Segment Start: Input for this task

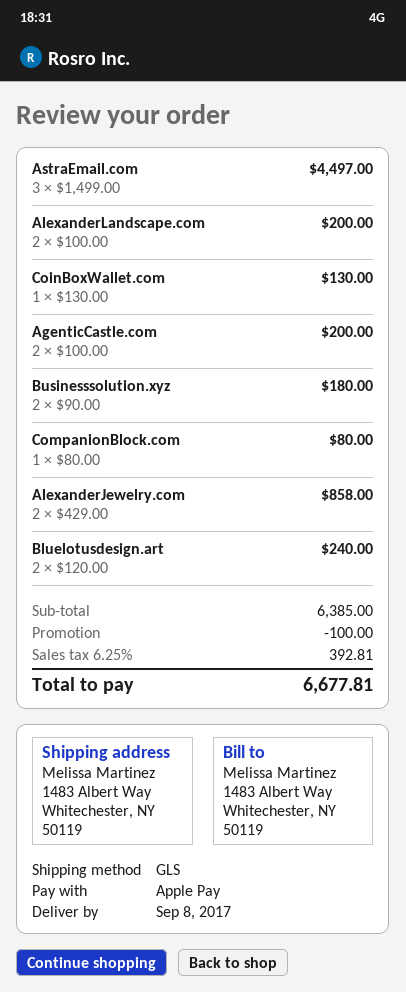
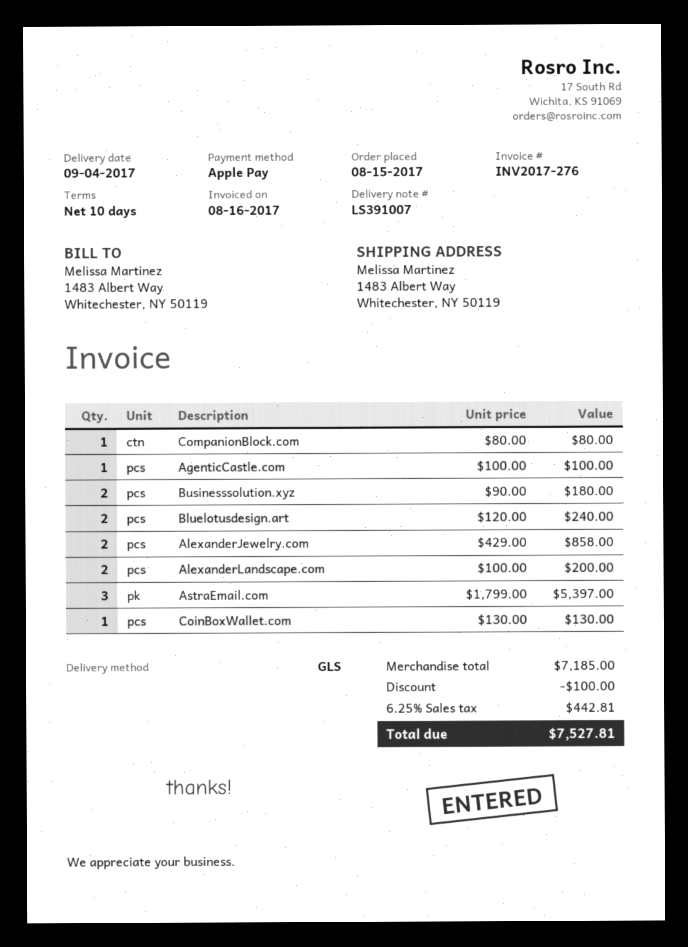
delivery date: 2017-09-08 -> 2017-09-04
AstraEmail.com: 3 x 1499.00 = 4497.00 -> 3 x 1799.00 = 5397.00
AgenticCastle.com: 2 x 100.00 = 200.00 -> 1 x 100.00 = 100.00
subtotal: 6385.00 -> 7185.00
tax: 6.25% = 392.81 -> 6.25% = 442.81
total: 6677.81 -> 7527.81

Segment End: Input for this task

Try it: Copy out the records exactly. Do not include the pictures.

Task result:
delivery date: 2017-09-08 -> 2017-09-04
AstraEmail.com: 3 x 1499.00 = 4497.00 -> 3 x 1799.00 = 5397.00
AgenticCastle.com: 2 x 100.00 = 200.00 -> 1 x 100.00 = 100.00
subtotal: 6385.00 -> 7185.00
tax: 6.25% = 392.81 -> 6.25% = 442.81
total: 6677.81 -> 7527.81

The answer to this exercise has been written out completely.